» **WORK TO BE COMPLETED**:
Scan each line of the records for the word "ΗΡΑΚΛΗΣ" and extract the ones that have it.

» **RECORDS TO USE**:
*** Block opens ***
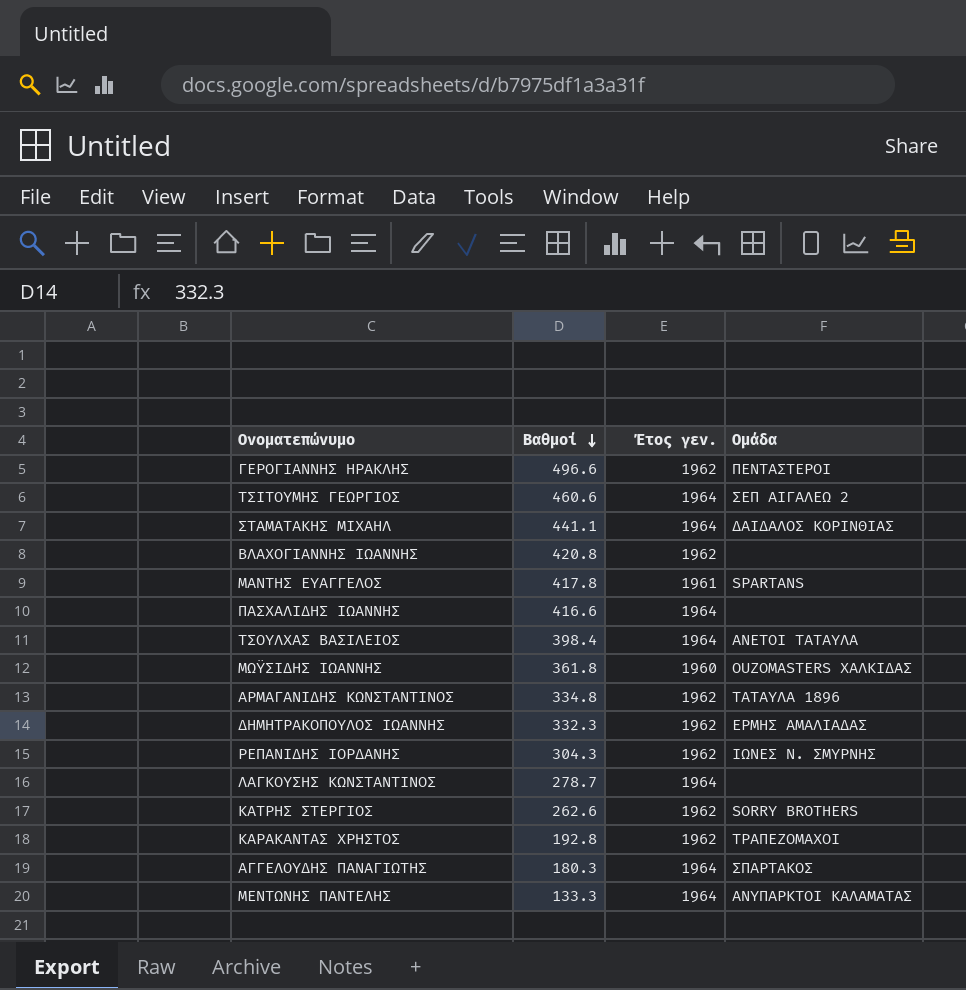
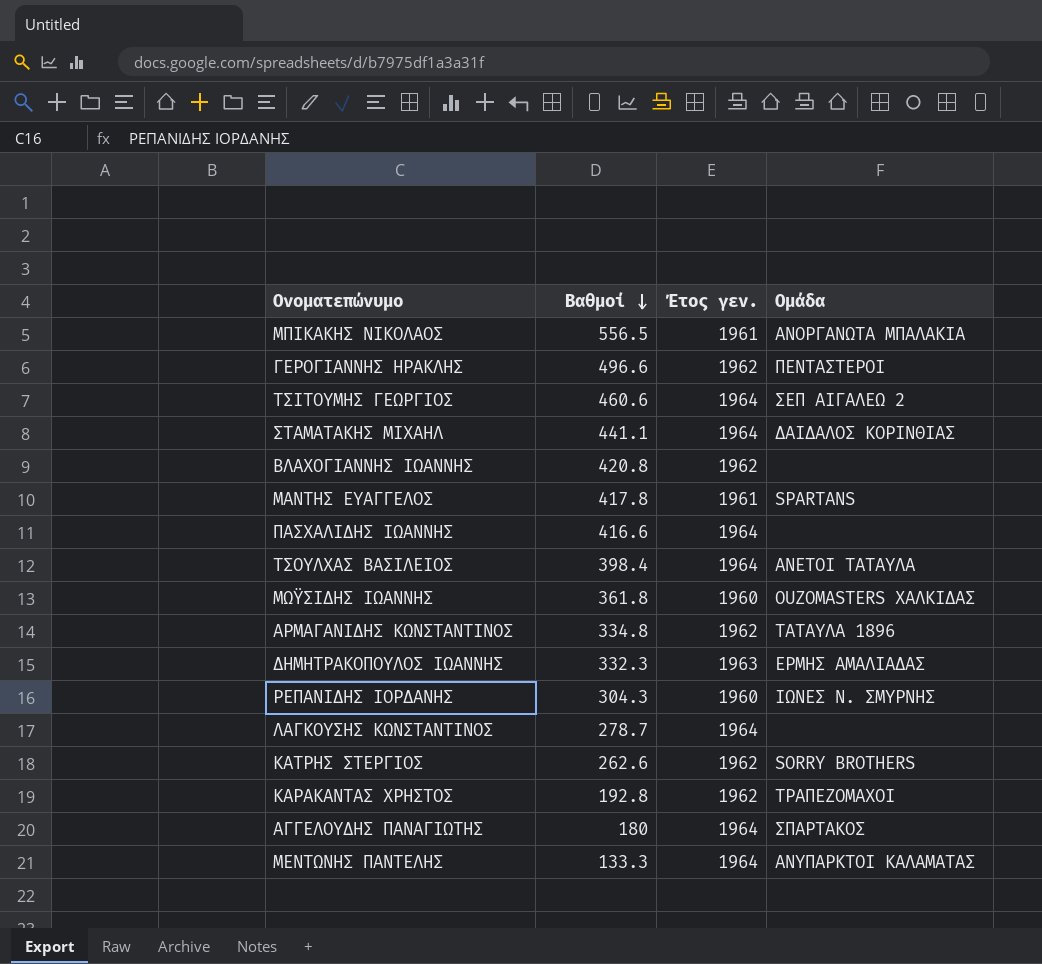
row ΜΠΙΚΑΚΗΣ ΝΙΚΟΛΑΟΣ: none -> 556.5 | 1961 | ΑΝΟΡΓΑΝΩΤΑ ΜΠΑΛΑΚΙΑ
ΔΗΜΗΤΡΑΚΟΠΟΥΛΟΣ ΙΩΑΝΝΗΣ | Έτος γεν.: 1962 -> 1963
ΡΕΠΑΝΙΔΗΣ ΙΟΡΔΑΝΗΣ | Έτος γεν.: 1962 -> 1960
ΑΓΓΕΛΟΥΔΗΣ ΠΑΝΑΓΙΩΤΗΣ | Βαθμοί: 180.3 -> 180

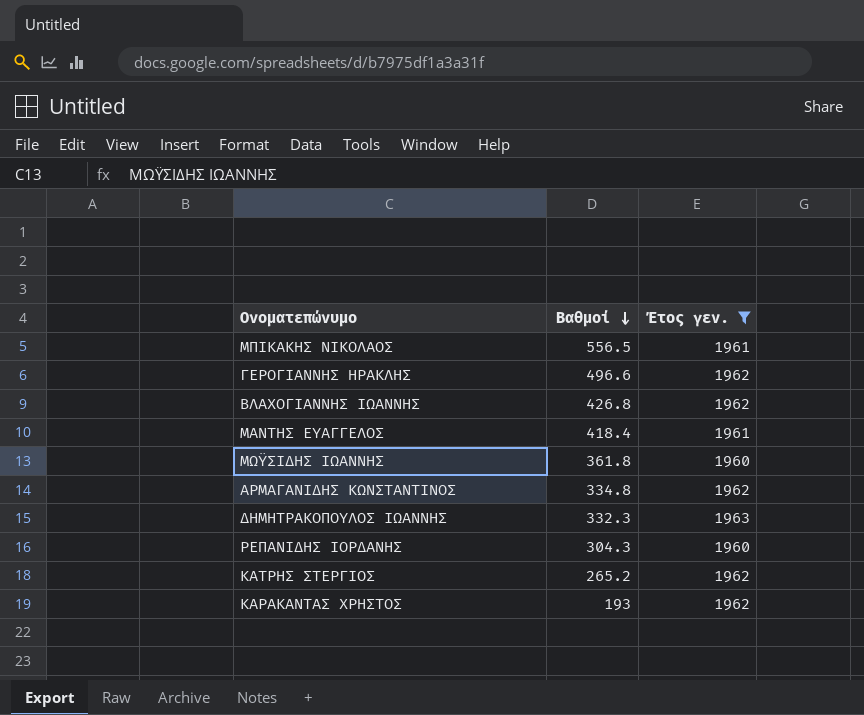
filter: none -> Έτος γεν. != 1964
column Ομάδα | position: 4 -> none
ΒΛΑΧΟΓΙΑΝΝΗΣ ΙΩΑΝΝΗΣ | Βαθμοί: 420.8 -> 426.8
ΜΑΝΤΗΣ ΕΥΑΓΓΕΛΟΣ | Βαθμοί: 417.8 -> 418.4
ΚΑΤΡΗΣ ΣΤΕΡΓΙΟΣ | Βαθμοί: 262.6 -> 265.2
ΚΑΡΑΚΑΝΤΑΣ ΧΡΗΣΤΟΣ | Βαθμοί: 192.8 -> 193

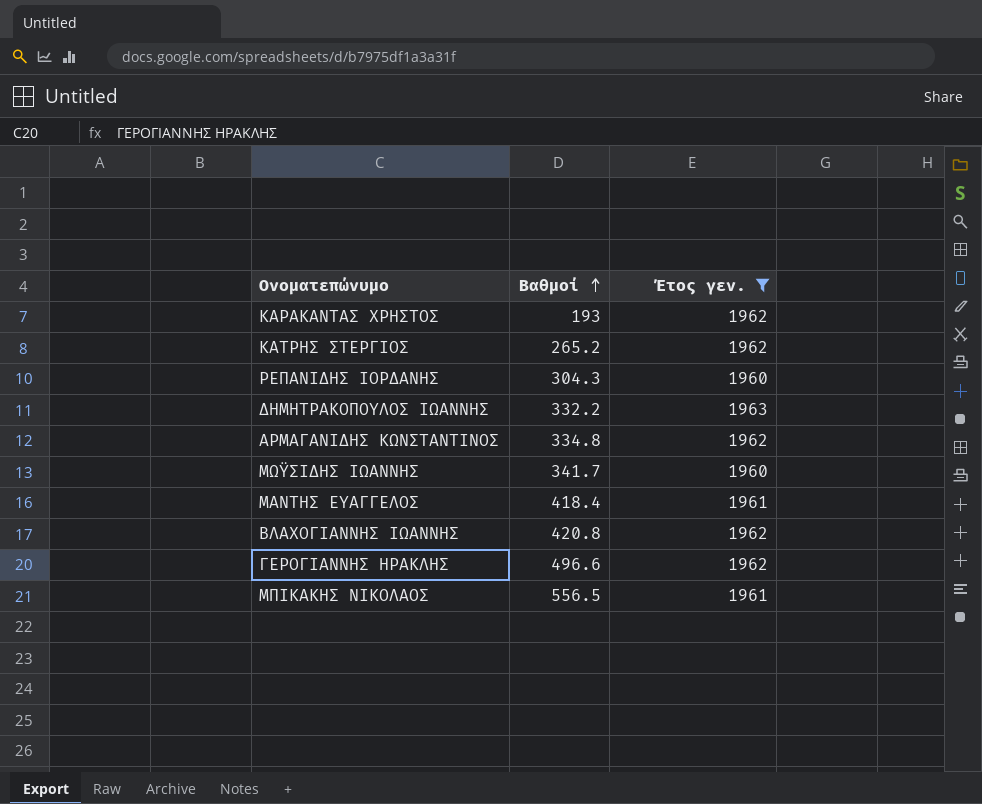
row order: Βαθμοί descending -> Βαθμοί ascending
ΔΗΜΗΤΡΑΚΟΠΟΥΛΟΣ ΙΩΑΝΝΗΣ | Βαθμοί: 332.3 -> 332.2
ΜΩΫΣΙΔΗΣ ΙΩΑΝΝΗΣ | Βαθμοί: 361.8 -> 341.7
ΒΛΑΧΟΓΙΑΝΝΗΣ ΙΩΑΝΝΗΣ | Βαθμοί: 426.8 -> 420.8

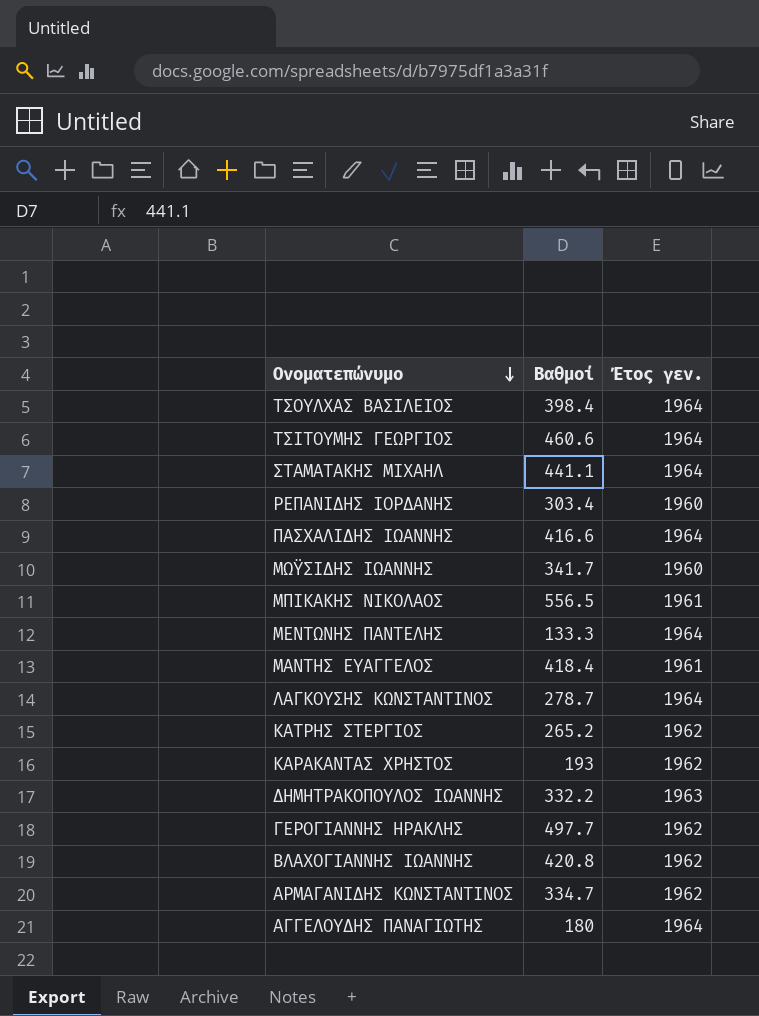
filter: Έτος γεν. != 1964 -> none
row order: Βαθμοί ascending -> Ονοματεπώνυμο descending
ΡΕΠΑΝΙΔΗΣ ΙΟΡΔΑΝΗΣ | Βαθμοί: 304.3 -> 303.4
ΓΕΡΟΓΙΑΝΝΗΣ ΗΡΑΚΛΗΣ | Βαθμοί: 496.6 -> 497.7
ΑΡΜΑΓΑΝΙΔΗΣ ΚΩΝΣΤΑΝΤΙΝΟΣ | Βαθμοί: 334.8 -> 334.7

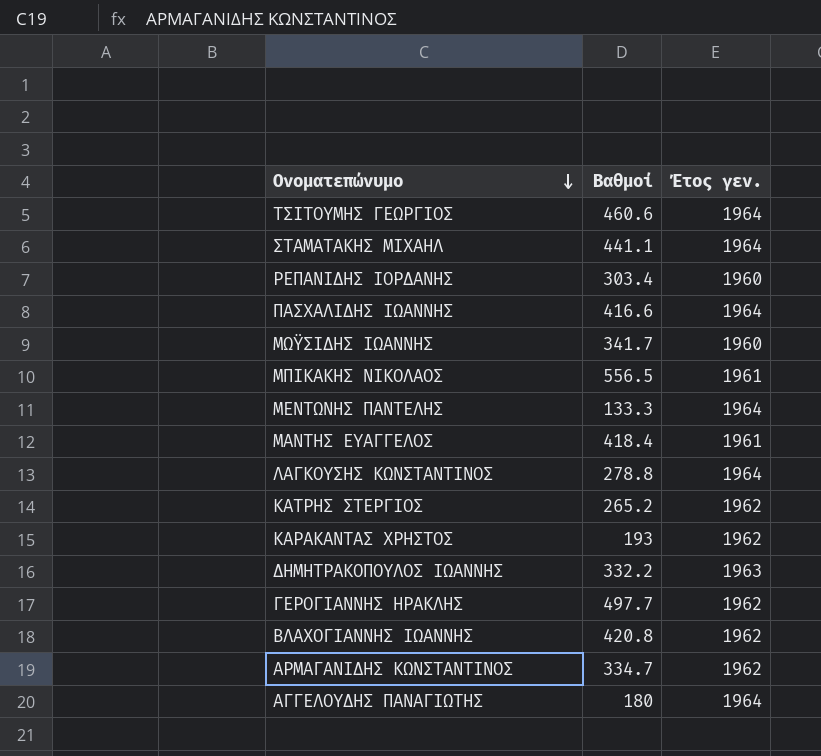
row ΤΣΟΥΛΧΑΣ ΒΑΣΙΛΕΙΟΣ: 398.4 | 1964 -> none
ΛΑΓΚΟΥΣΗΣ ΚΩΝΣΤΑΝΤΙΝΟΣ | Βαθμοί: 278.7 -> 278.8

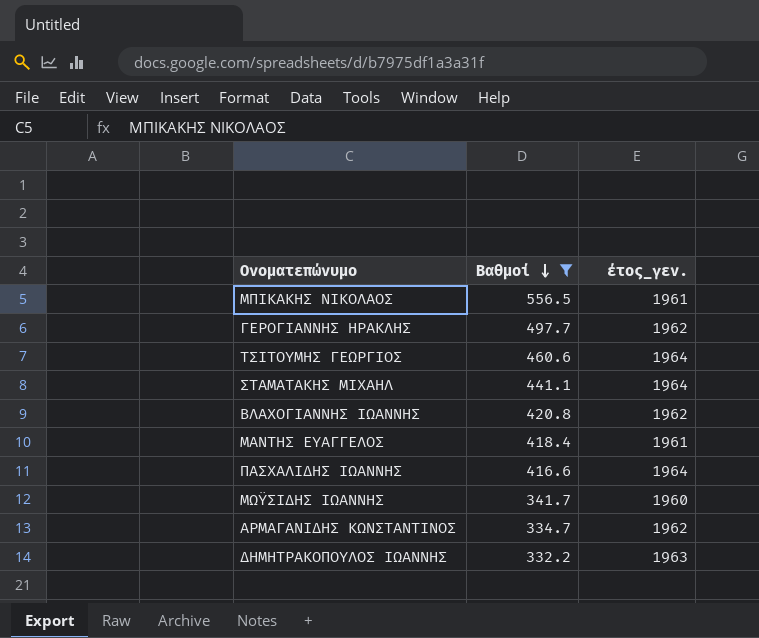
filter: none -> Βαθμοί >= 332.2
row order: Ονοματεπώνυμο descending -> Βαθμοί descending
column name: Έτος γεν. -> έτος_γεν.

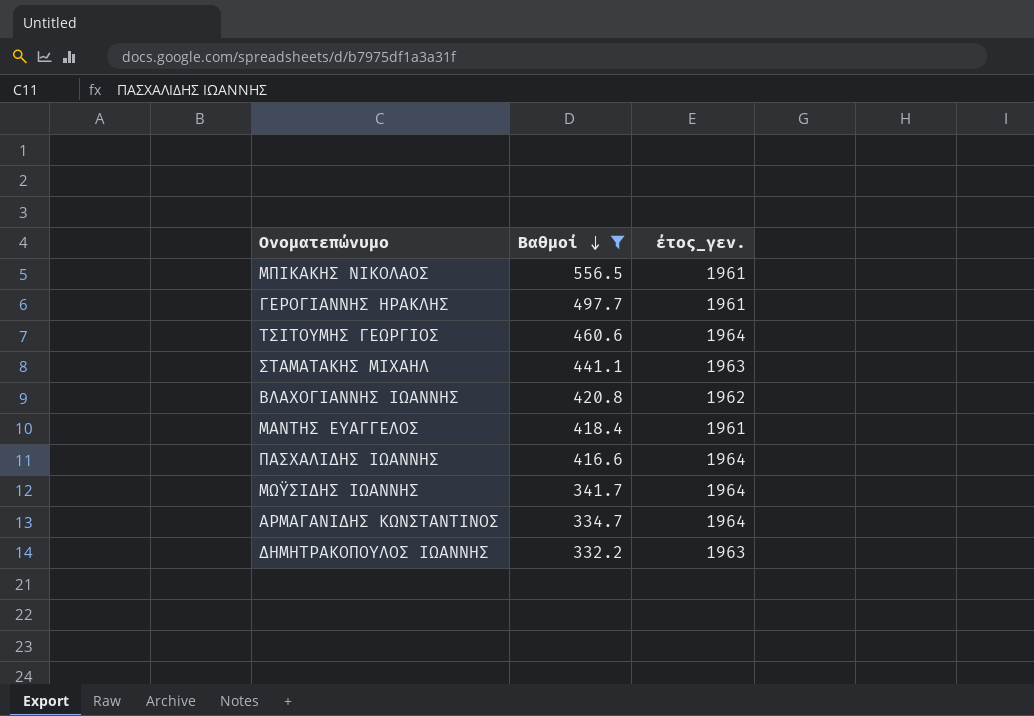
ΓΕΡΟΓΙΑΝΝΗΣ ΗΡΑΚΛΗΣ | έτος_γεν.: 1962 -> 1961
ΣΤΑΜΑΤΑΚΗΣ ΜΙΧΑΗΛ | έτος_γεν.: 1964 -> 1963
ΜΩΫΣΙΔΗΣ ΙΩΑΝΝΗΣ | έτος_γεν.: 1960 -> 1964
ΑΡΜΑΓΑΝΙΔΗΣ ΚΩΝΣΤΑΝΤΙΝΟΣ | έτος_γεν.: 1962 -> 1964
*** Block closes ***
» **WRITTEN REPLY**:
ΓΕΡΟΓΙΑΝΝΗΣ ΗΡΑΚΛΗΣ | Βαθμοί: 496.6 -> 497.7
ΓΕΡΟΓΙΑΝΝΗΣ ΗΡΑΚΛΗΣ | έτος_γεν.: 1962 -> 1961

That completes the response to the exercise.